### YOUR OBJECTIVE
The reply should be the records repeated exactly, without any images.

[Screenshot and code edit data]
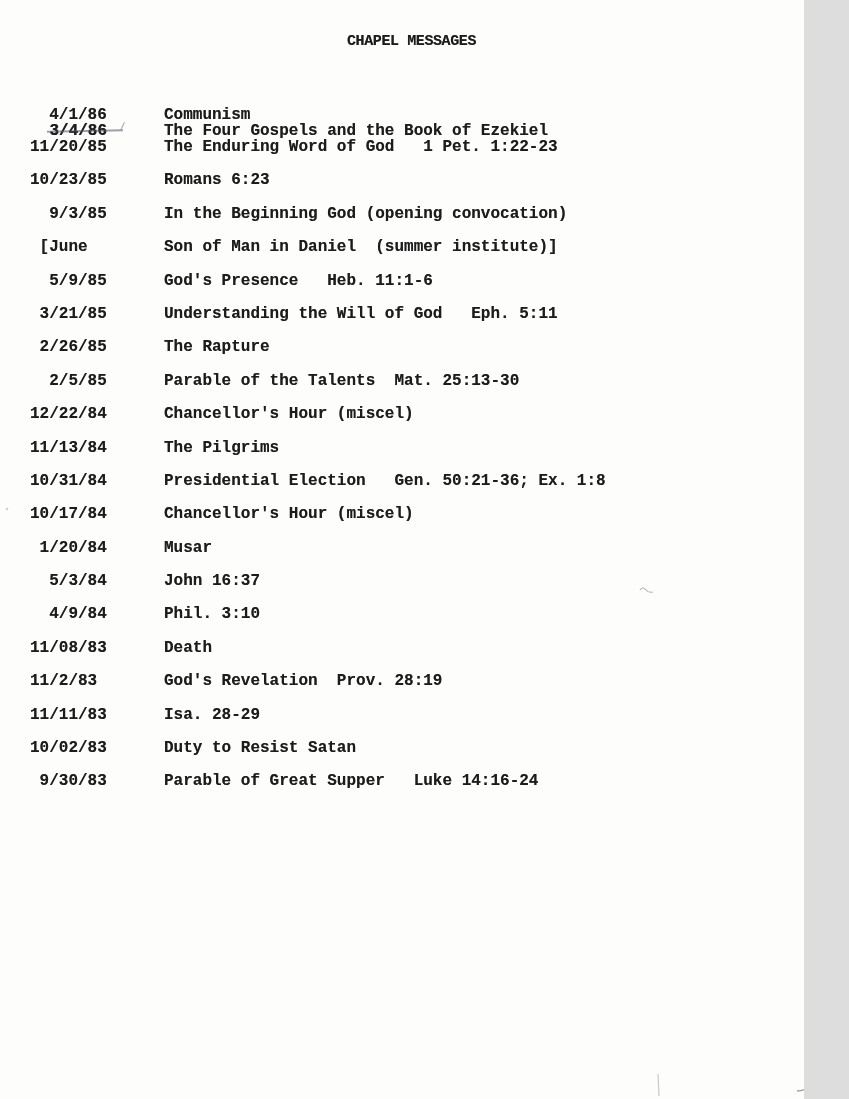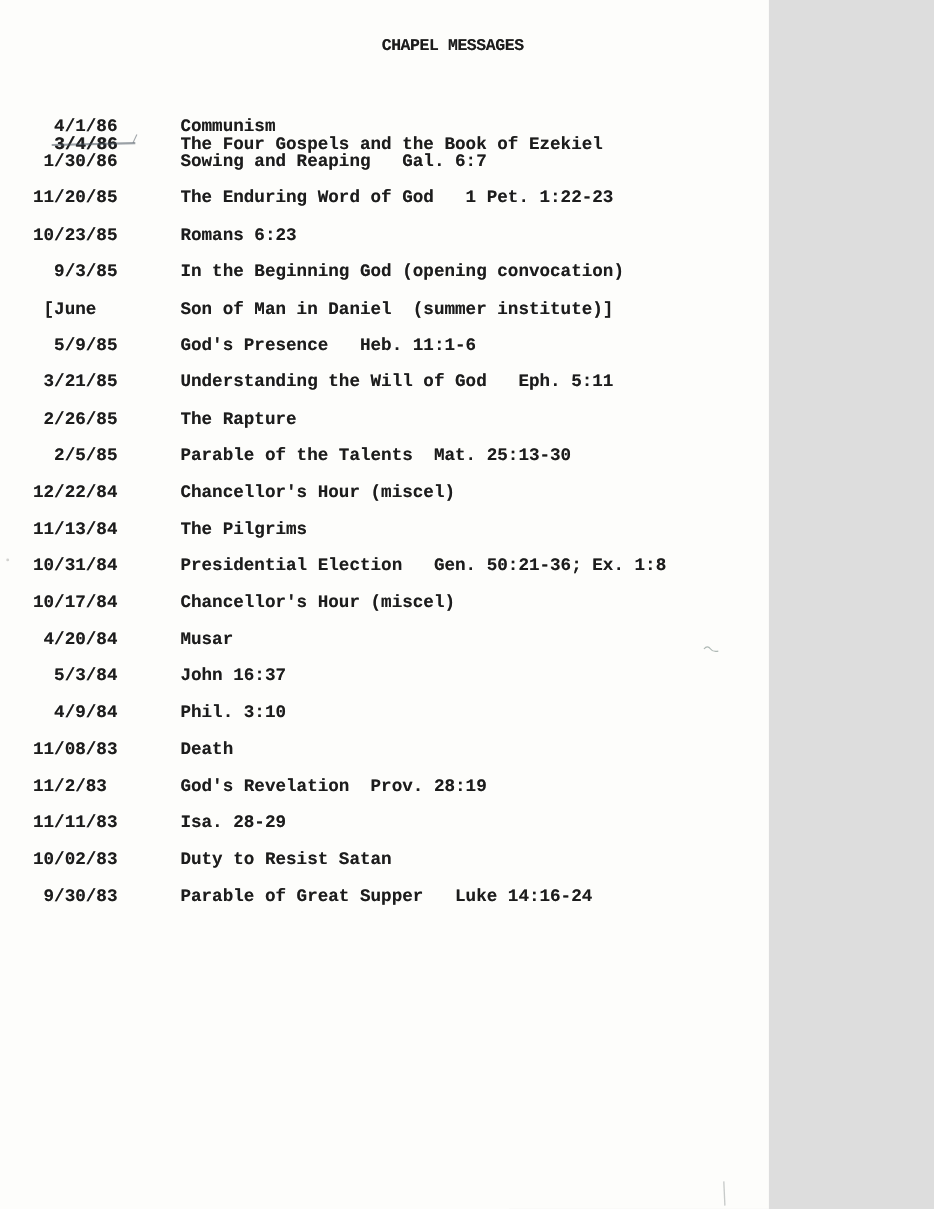--- a/index.html
+++ b/index.html
@@ -13,7 +13,7 @@
   html,body{margin:0;padding:0;background:#ddd;}
   .page{
     position:relative;
-    width:699px;height:1099px;
+    width:804px;height:1099px;
     background:var(--paper);
     overflow:hidden;
     font-family:"Liberation Mono","DejaVu Sans Mono",monospace;

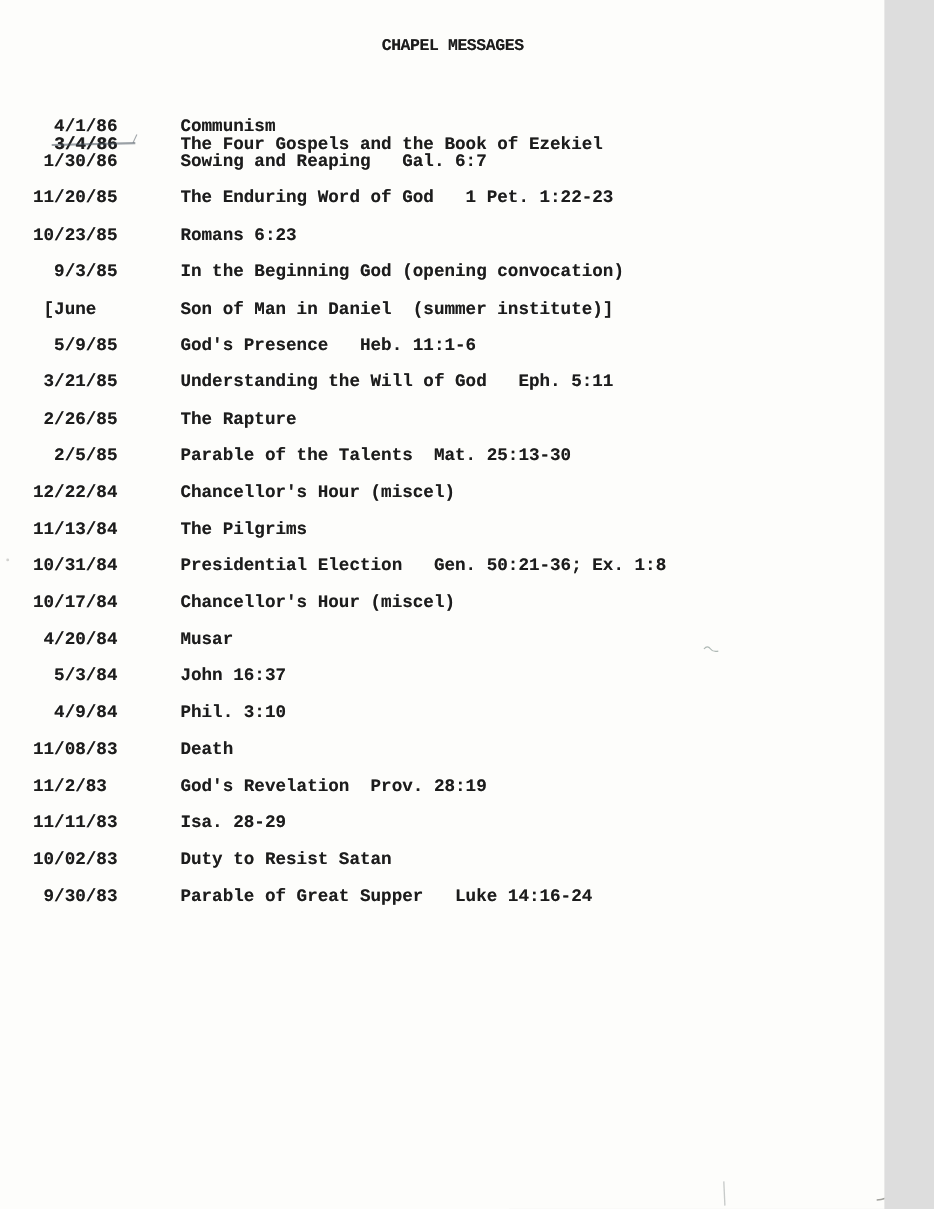--- a/index.html
+++ b/index.html
@@ -62,7 +62,6 @@
   <div class="rows" id="rows">
       <div class="row tight"><span class="date">  4/1/86</span><span class="msg">Communism</span></div>
       <div class="row tight"><span class="date struck">  3/4/86<i class="strike-line"></i><i class="after-tick"></i></span><span class="msg">The Four Gospels and the Book of Ezekiel</span></div>
-      <div class="row"><span class="date"> 1/30/86</span><span class="msg">Sowing and Reaping   Gal. 6:7</span></div>
       <div class="row"><span class="date">11/20/85</span><span class="msg">The Enduring Word of God   1 Pet. 1:22-23</span></div>
       <div class="row"><span class="date">10/23/85</span><span class="msg">Romans 6:23</span></div>
       <div class="row"><span class="date">  9/3/85</span><span class="msg">In the Beginning God (opening convocation)</span></div>

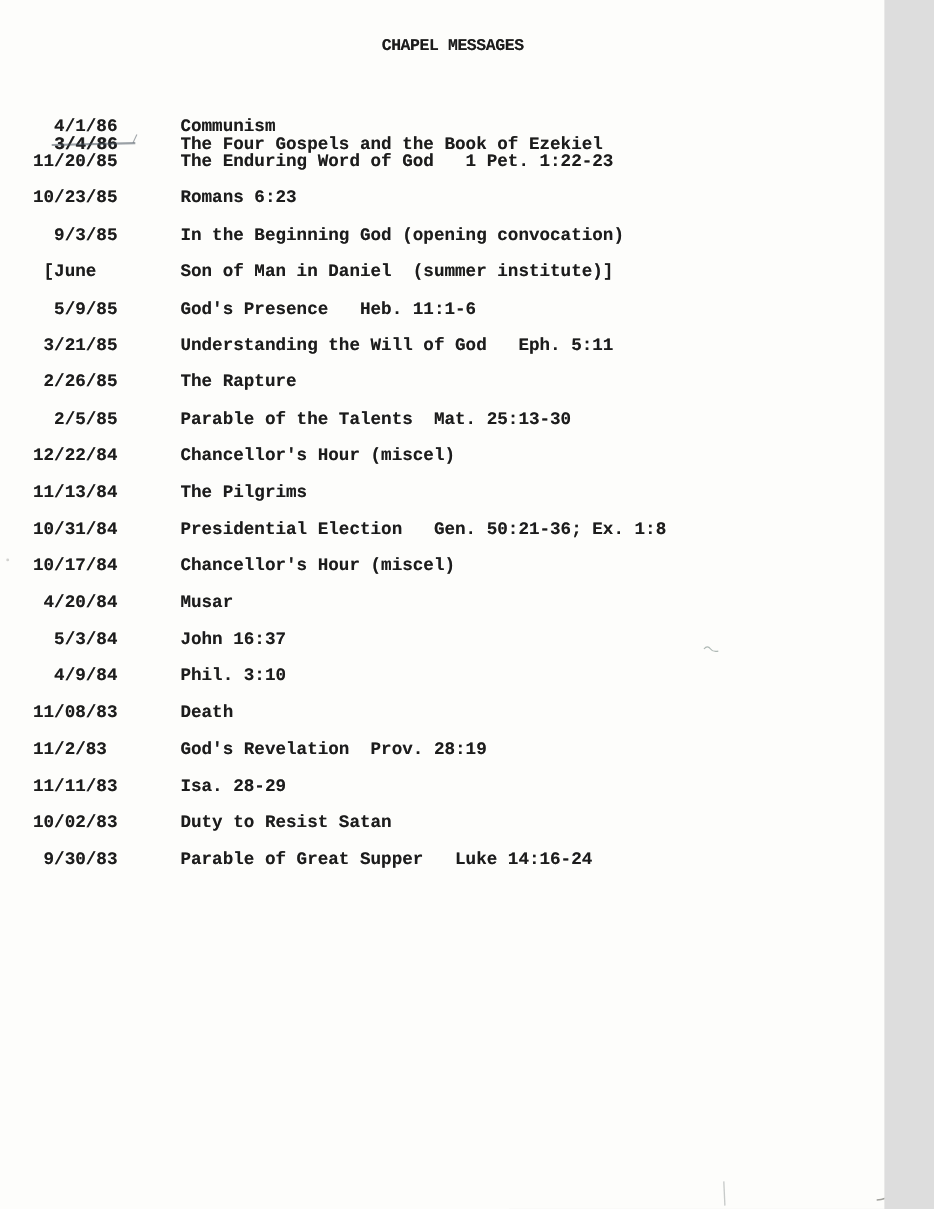--- a/index.html
+++ b/index.html
@@ -74,7 +74,7 @@
       <div class="row"><span class="date">11/13/84</span><span class="msg">The Pilgrims</span></div>
       <div class="row"><span class="date">10/31/84</span><span class="msg">Presidential Election   Gen. 50:21-36; Ex. 1:8</span></div>
       <div class="row"><span class="date">10/17/84</span><span class="msg">Chancellor's Hour (miscel)</span></div>
-      <div class="row"><span class="date"> 4/20/84</span><span class="msg">Musar</span></div>
+      <div class="row"><span class="date"> 1/20/84</span><span class="msg">Musar</span></div>
       <div class="row"><span class="date">  5/3/84</span><span class="msg">John 16:37</span></div>
       <div class="row"><span class="date">  4/9/84</span><span class="msg">Phil. 3:10</span></div>
       <div class="row"><span class="date">11/08/83</span><span class="msg">Death</span></div>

### WRITTEN SOLUTION
--- a/index.html
+++ b/index.html
@@ -13,7 +13,7 @@
   html,body{margin:0;padding:0;background:#ddd;}
   .page{
     position:relative;
-    width:699px;height:1099px;
+    width:804px;height:1099px;
     background:var(--paper);
     overflow:hidden;
     font-family:"Liberation Mono","DejaVu Sans Mono",monospace;

--- a/index.html
+++ b/index.html
@@ -62,7 +62,6 @@
   <div class="rows" id="rows">
       <div class="row tight"><span class="date">  4/1/86</span><span class="msg">Communism</span></div>
       <div class="row tight"><span class="date struck">  3/4/86<i class="strike-line"></i><i class="after-tick"></i></span><span class="msg">The Four Gospels and the Book of Ezekiel</span></div>
-      <div class="row"><span class="date"> 1/30/86</span><span class="msg">Sowing and Reaping   Gal. 6:7</span></div>
       <div class="row"><span class="date">11/20/85</span><span class="msg">The Enduring Word of God   1 Pet. 1:22-23</span></div>
       <div class="row"><span class="date">10/23/85</span><span class="msg">Romans 6:23</span></div>
       <div class="row"><span class="date">  9/3/85</span><span class="msg">In the Beginning God (opening convocation)</span></div>

--- a/index.html
+++ b/index.html
@@ -74,7 +74,7 @@
       <div class="row"><span class="date">11/13/84</span><span class="msg">The Pilgrims</span></div>
       <div class="row"><span class="date">10/31/84</span><span class="msg">Presidential Election   Gen. 50:21-36; Ex. 1:8</span></div>
       <div class="row"><span class="date">10/17/84</span><span class="msg">Chancellor's Hour (miscel)</span></div>
-      <div class="row"><span class="date"> 4/20/84</span><span class="msg">Musar</span></div>
+      <div class="row"><span class="date"> 1/20/84</span><span class="msg">Musar</span></div>
       <div class="row"><span class="date">  5/3/84</span><span class="msg">John 16:37</span></div>
       <div class="row"><span class="date">  4/9/84</span><span class="msg">Phil. 3:10</span></div>
       <div class="row"><span class="date">11/08/83</span><span class="msg">Death</span></div>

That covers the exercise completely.